Les cas d’expulsion ont augmenté en raison de cette restriction, bondissant de 36 personnes en 2019 à 2 901 en 202067, soit une augmentation de 5 708 %. En 2021, les chiffres sont encore alarmants car environ 1 285 reconduites aux frontières ont été enregistrées selon les données publiées par la Police fédérale. 
                                        
Comme si les reconduites massives et les obstacles normatifs à la régularisation migratoire ne suffisaient pas, les services fournis par la Police fédérale, responsable de la gestion des migrations et du traitement des permis de séjour, ont été suspendus ou ont fonctionné à un rythme réduit pendant la pandémie, ce qui a empêché les nouveaux arrivants de régulariser leur statut et ceux déjà régularisés de renouveler leurs papiers. 
                                        
L’absence de papiers, comme on peut le supposer, entraîne des difficultés pour accéder au marché du travail, aux services et à l’exercice des droits fondamentaux. Par conséquent, ce que l’on observe dans le pays depuis mars 2020, c’est l’utilisation de justifications sanitaires pour entraver systématiquement le droit de migrer et de résider dans le pays avec dignité. 
                                        
Outre la xénophobie institutionnelle, les migrants et les personnes en situation de réfugié doivent également faire face à des violations des droits perpétrées par la population brésilienne elle-même, soit par des pratiques discriminatoires, soit sous la forme d’agressions de plus en plus graves. Ces pratiques xénophobes viennent se conjuguer au racisme systémique au Brésil. Comme l’affirme le professeur Alceu Paulo Lunganga, les personnes migrantes noires sont particulièrement ciblées par ses violations des droits : 
                                        
« Partout au quotidien, il suffit de mettre les pieds dehors. Peu importe qu’il y ait actuellement des immigrants de diverses origines, le plus visé, c’est toujours l’Africain à la peau noire.
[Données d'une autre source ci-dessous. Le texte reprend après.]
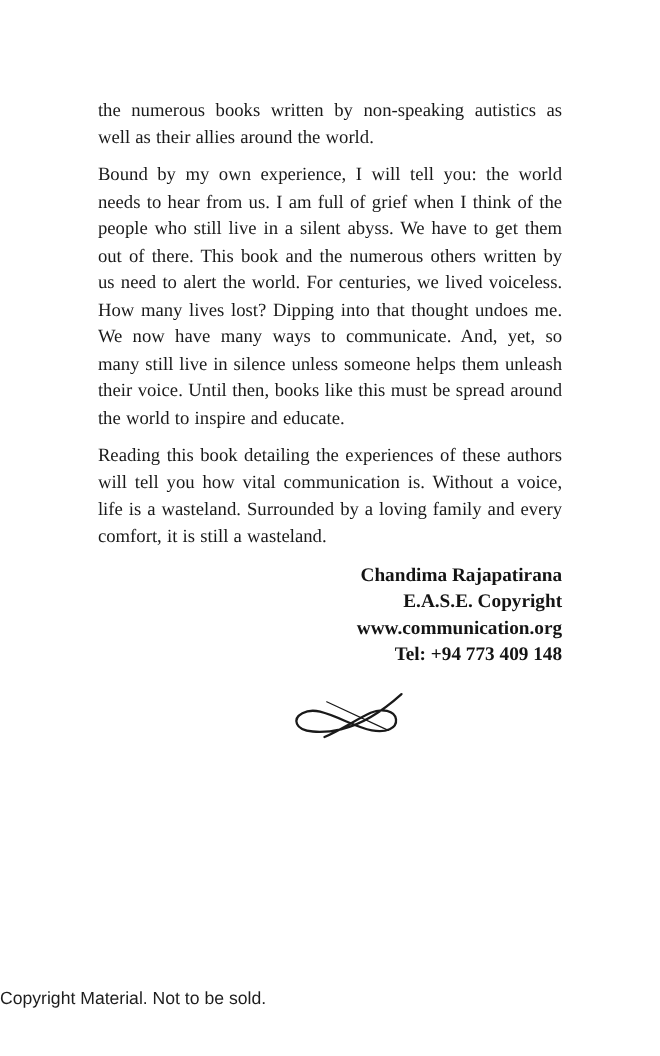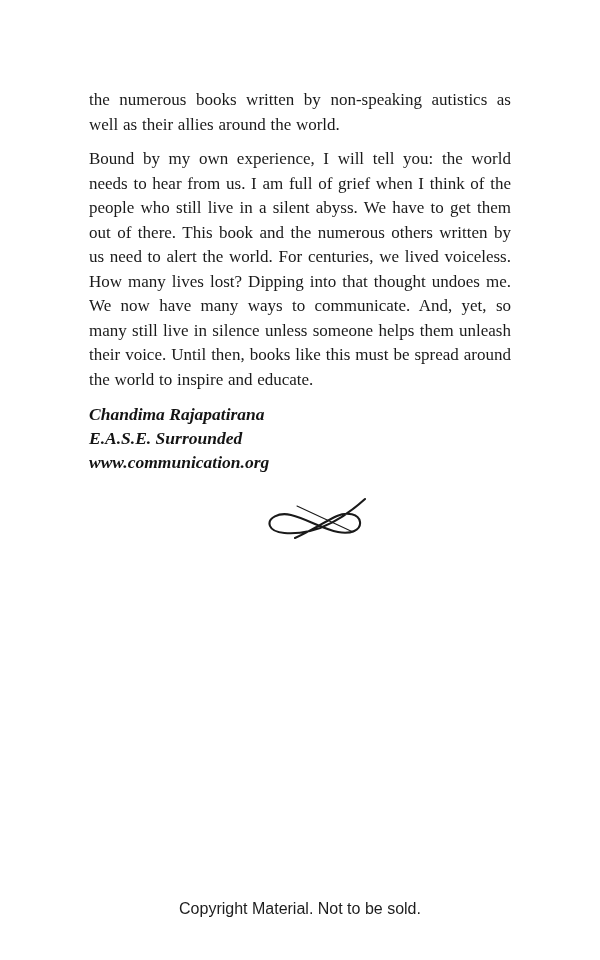--- a/index.html
+++ b/index.html
@@ -25,62 +25,63 @@
   .body-para {
     font-size: 17px;
     line-height: 24.5px;
     text-align: justify;
     margin: 0 0 10px 0;
     color: #1a1a1a;
     word-spacing: 0.5px;
   }
   .signature-block {
     margin-top: 9px;
+    text-align: right;
     font-weight: bold;
-    font-style: italic;
     font-size: 17.5px;
     line-height: 24px;
     color: #141414;
   }
   .ornament-wrap {
     margin-top: 17px;
     text-align: center;
   }
   .ornament-wrap svg {
     display: inline-block;
     margin-left: 18px;
   }
   .footer-note {
     position: absolute;
     left: 0;
     top: 898px;
     width: 600px;
-    text-align: center;
     font-family: "Liberation Sans", sans-serif;
     font-size: 16px;
     line-height: 22px;
     color: #1d1d1d;
   }
 </style>
 </head>
 <body>
 
 <div class="page">
 
   <div class="text-block">
 
     <p class="body-para">the numerous books written by non-speaking autistics as well as their allies around the world.</p>
 
     <p class="body-para">Bound by my own experience, I will tell you: the world needs to hear from us. I am full of grief when I think of the people who still live in a silent abyss. We have to get them out of there. This book and the numerous others written by us need to alert the world. For centuries, we lived voiceless. How many lives lost? Dipping into that thought undoes me. We now have many ways to communicate. And, yet, so many still live in silence unless someone helps them unleash their voice. Until then, books like this must be spread around the world to inspire and educate.</p>
 
+    <p class="body-para">Reading this book detailing the experiences of these authors will tell you how vital communication is. Without a voice, life is a wasteland. Surrounded by a loving family and every comfort, it is still a wasteland.</p>
 
     <div class="signature-block">
       <div>Chandima Rajapatirana</div>
-      <div>E.A.S.E. Surrounded</div>
+      <div>E.A.S.E. Copyright</div>
       <div>www.communication.org</div>
+      <div>Tel: +94 773 409 148</div>
     </div>
 
     <div class="ornament-wrap">
       <svg width="124" height="50" viewBox="0 0 124 50" fill="none" xmlns="http://www.w3.org/2000/svg">
         <path d="M 118 8
                  C 98 26, 80 36, 63 40
                  C 45 44, 26 43, 23 35
                  C 20 27, 32 21, 44 24
                  C 60 28, 76 38, 91 41
                  C 104 43.5, 114 39, 113 31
Et celui qui appelle cela une victimisation, c’est juste parce qu’il n’en a pas fait l’expérience.68 »

 

Exemple de résistance : SOUTENIR LES MIGRANTS

Face à la montée de cette xénophobie à fort caractère raciste, plusieurs mouvements se sont mobilisés. La création, en février 2022, de l’Observatoire de la violence contre les migrants et les réfugiés est l’un des résultats des mobilisations de la société civile afin de suivre les dénonciations de crimes contre cette population et de soutenir le développement de politiques publiques liées à cette question. 
                                                
La Coalition noire pour les droits a dénoncé le Brésil à l’ONU, demandant des mesures contre le racisme et la xénophobie. La réaction de la population et de la police aurait été différente si Moïse était un immigré blanc, souligne la Coalition. 
                                                
En ce qui concerne les difficultés rencontrées dans le système de délivrance des papiers pour les immigrants par les services de la Police fédérale, des immigrants de différentes nationalités, avec le soutien de la société civile, ont organisé une manifestation devant le siège de la Police fédérale à São Paulo, le 25 juin 2021, pour exiger d’être reçus et accueillis dignement. 

 

Les chiffres :
 
Plus de 30 directives ont été publiées pour restreindre les entrées de personnes migrantes. 

 

– 1 285 personnes ont été expulsées du pays en 2021 
 
 

Citation

« L’assassinat de Moïse Kabagambe manifeste non seulement le racisme structurel de la société brésilienne, mais démontre clairement la xénophobie sous toutes ses formes, contre les étrangers. » 
                                        
Communiqué de la communauté congolaise du Rio de Janeiro 

 

Notes :

67. « Rapport mondial 2022 », Human Rights Watch [en ligne]. 
                                
68.« Angolano fala do preconceito vivido por imigrantes africanos », Visão do Corre, 24/02/2022.